= Beginning of Section =

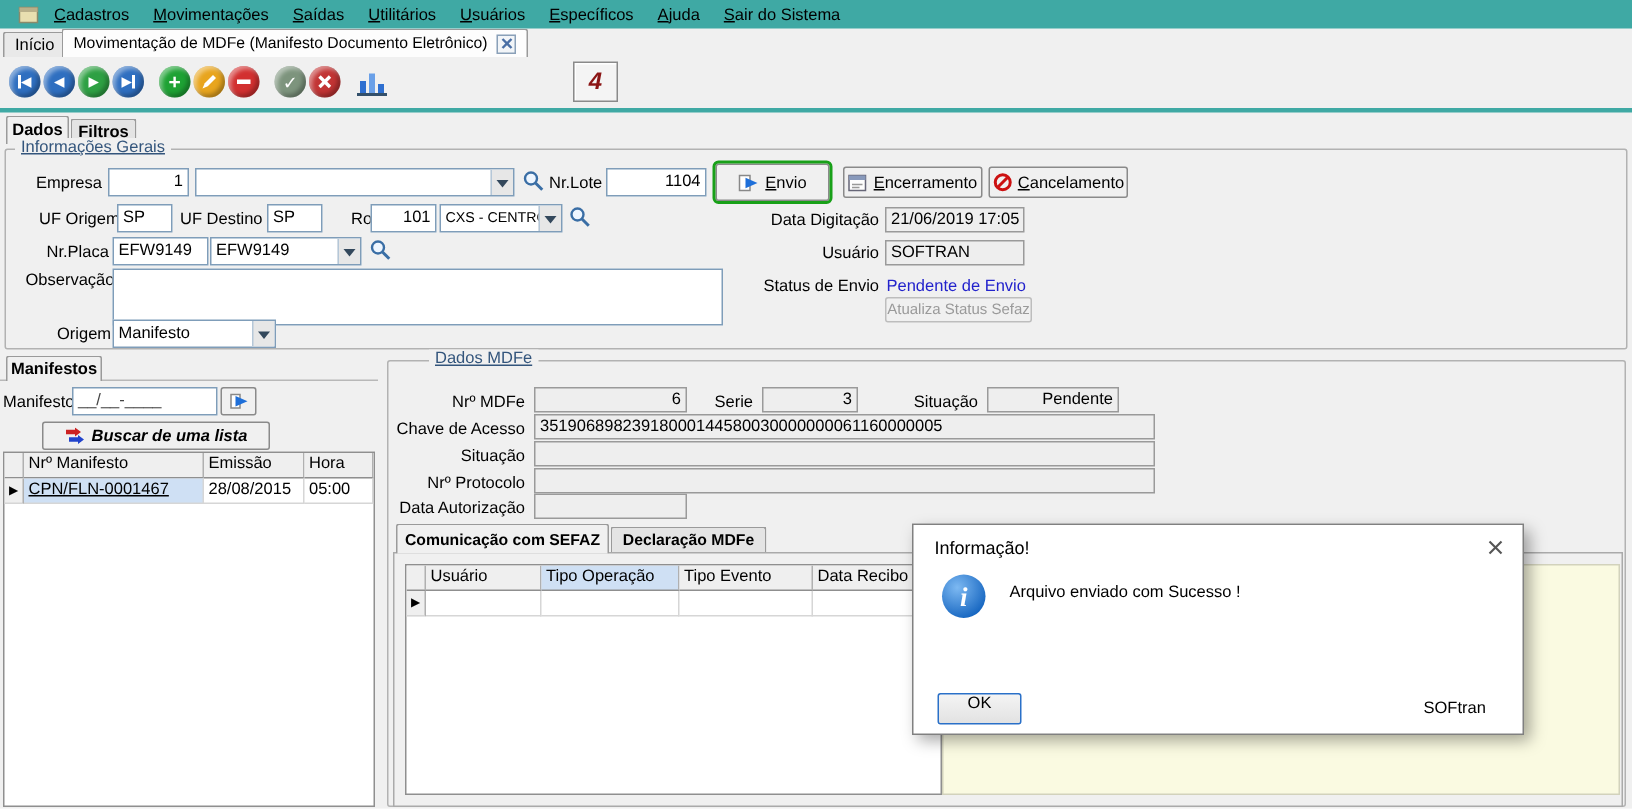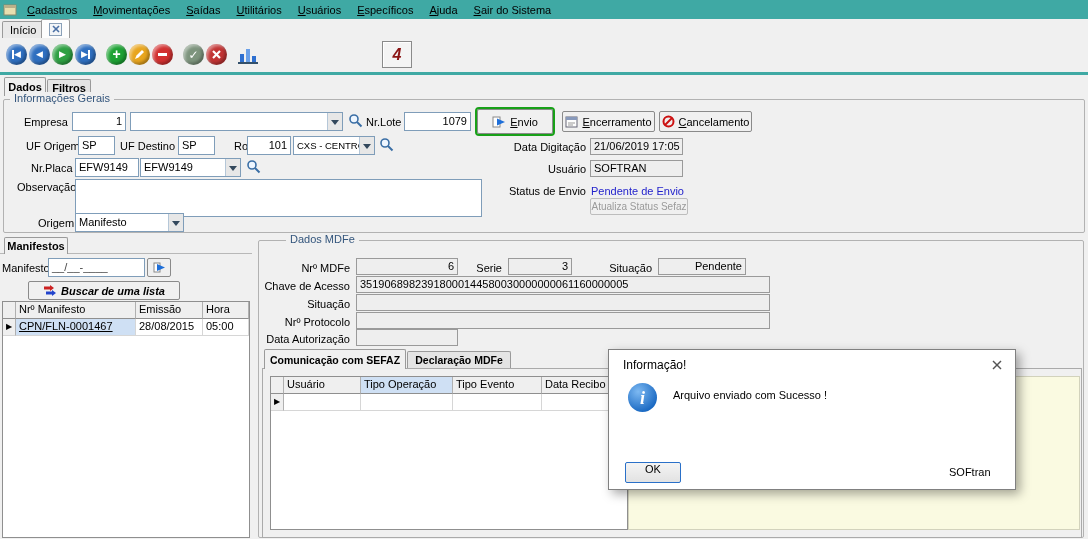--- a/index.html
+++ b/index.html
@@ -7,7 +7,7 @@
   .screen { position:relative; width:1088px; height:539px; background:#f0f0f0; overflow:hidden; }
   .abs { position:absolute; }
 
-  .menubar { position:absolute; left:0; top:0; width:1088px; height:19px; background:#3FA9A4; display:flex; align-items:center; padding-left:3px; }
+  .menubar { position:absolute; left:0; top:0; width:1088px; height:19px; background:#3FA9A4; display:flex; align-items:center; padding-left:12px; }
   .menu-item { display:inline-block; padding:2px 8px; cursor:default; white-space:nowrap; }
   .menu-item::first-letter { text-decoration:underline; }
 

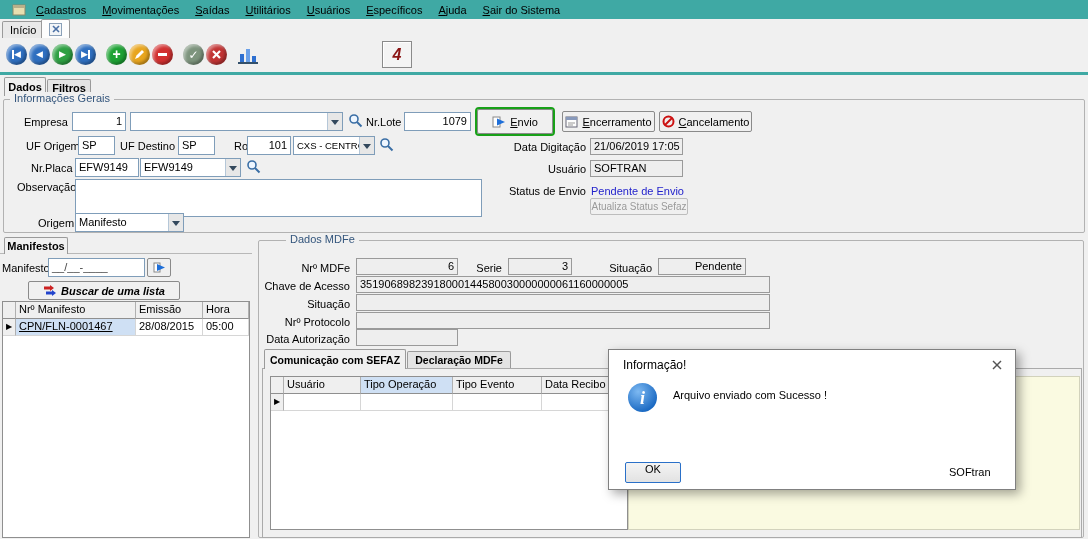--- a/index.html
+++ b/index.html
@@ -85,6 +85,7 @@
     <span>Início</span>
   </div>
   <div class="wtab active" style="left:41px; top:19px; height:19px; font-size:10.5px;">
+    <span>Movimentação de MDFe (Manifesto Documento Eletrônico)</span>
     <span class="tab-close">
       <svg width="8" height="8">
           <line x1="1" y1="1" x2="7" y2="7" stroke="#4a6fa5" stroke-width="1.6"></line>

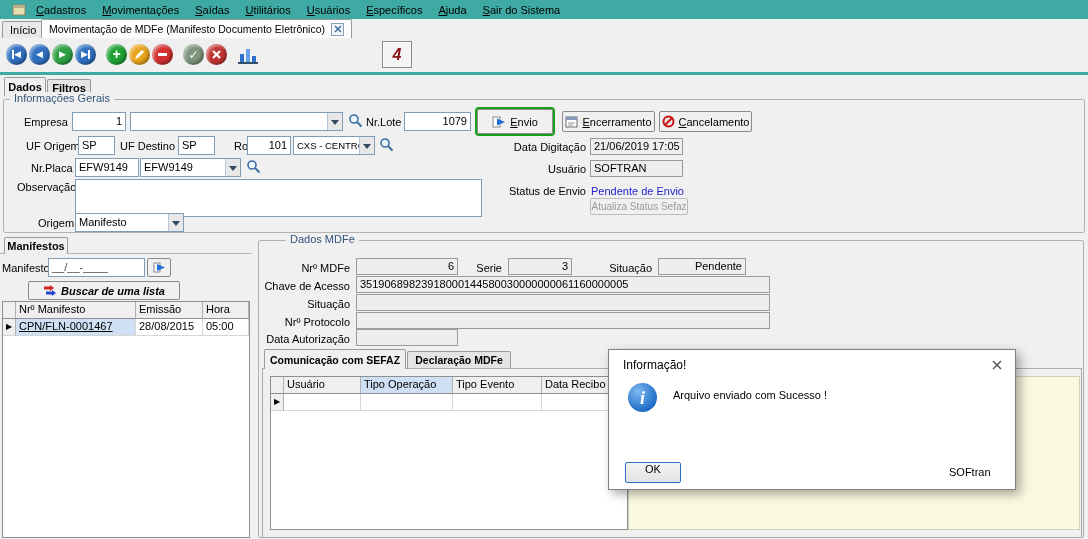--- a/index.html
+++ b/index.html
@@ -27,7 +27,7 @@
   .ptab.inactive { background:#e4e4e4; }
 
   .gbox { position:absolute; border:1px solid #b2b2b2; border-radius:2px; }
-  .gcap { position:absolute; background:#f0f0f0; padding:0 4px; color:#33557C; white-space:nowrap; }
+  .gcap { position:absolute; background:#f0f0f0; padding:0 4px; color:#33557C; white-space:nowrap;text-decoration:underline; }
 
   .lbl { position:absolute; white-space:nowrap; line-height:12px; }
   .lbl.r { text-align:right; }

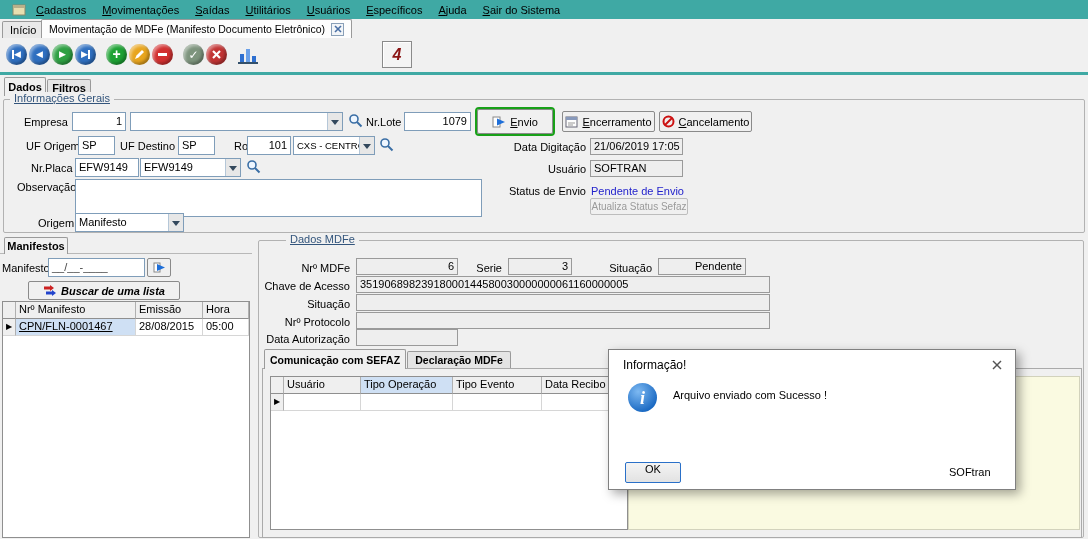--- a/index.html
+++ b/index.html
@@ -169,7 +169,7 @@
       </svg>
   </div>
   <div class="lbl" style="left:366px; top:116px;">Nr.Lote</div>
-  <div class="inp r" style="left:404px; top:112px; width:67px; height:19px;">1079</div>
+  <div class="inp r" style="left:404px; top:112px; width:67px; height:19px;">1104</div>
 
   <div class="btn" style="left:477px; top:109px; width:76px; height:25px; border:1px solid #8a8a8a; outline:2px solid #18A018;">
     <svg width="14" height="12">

= End of Section =
= Beginning of Section =

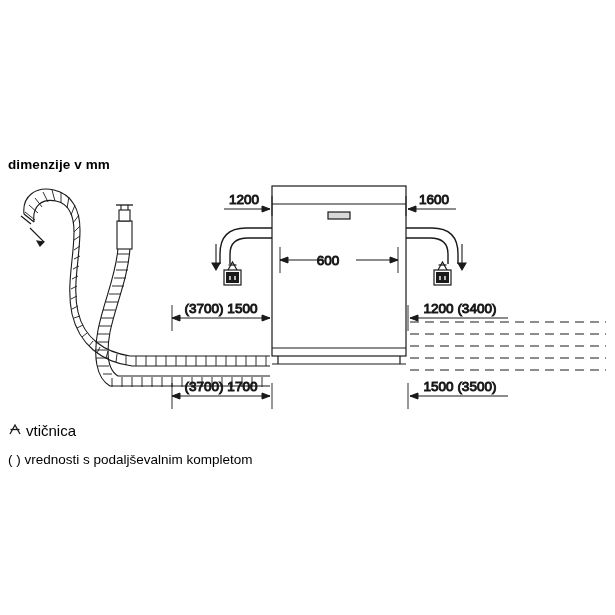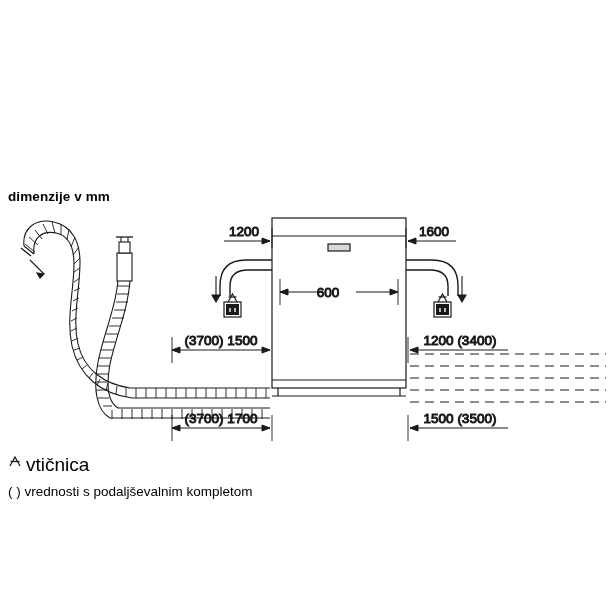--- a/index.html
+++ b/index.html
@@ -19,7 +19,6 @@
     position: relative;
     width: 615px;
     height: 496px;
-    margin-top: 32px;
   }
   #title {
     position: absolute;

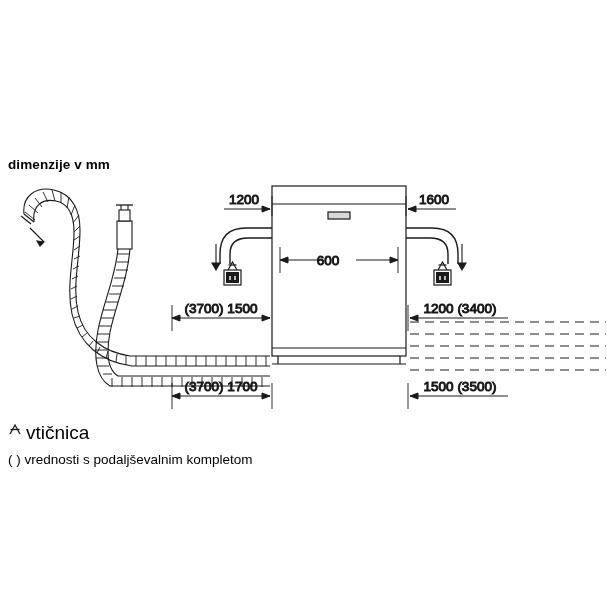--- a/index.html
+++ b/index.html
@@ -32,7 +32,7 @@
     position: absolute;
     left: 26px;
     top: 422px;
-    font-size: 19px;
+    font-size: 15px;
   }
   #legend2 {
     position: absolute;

= End of Section =

Go through the entries and copy every line that has "font".

   <div class="wtab active" style="left:41px; top:19px; height:19px; font-size:10.5px;">
-    font-size: 19px;
+    font-size: 15px;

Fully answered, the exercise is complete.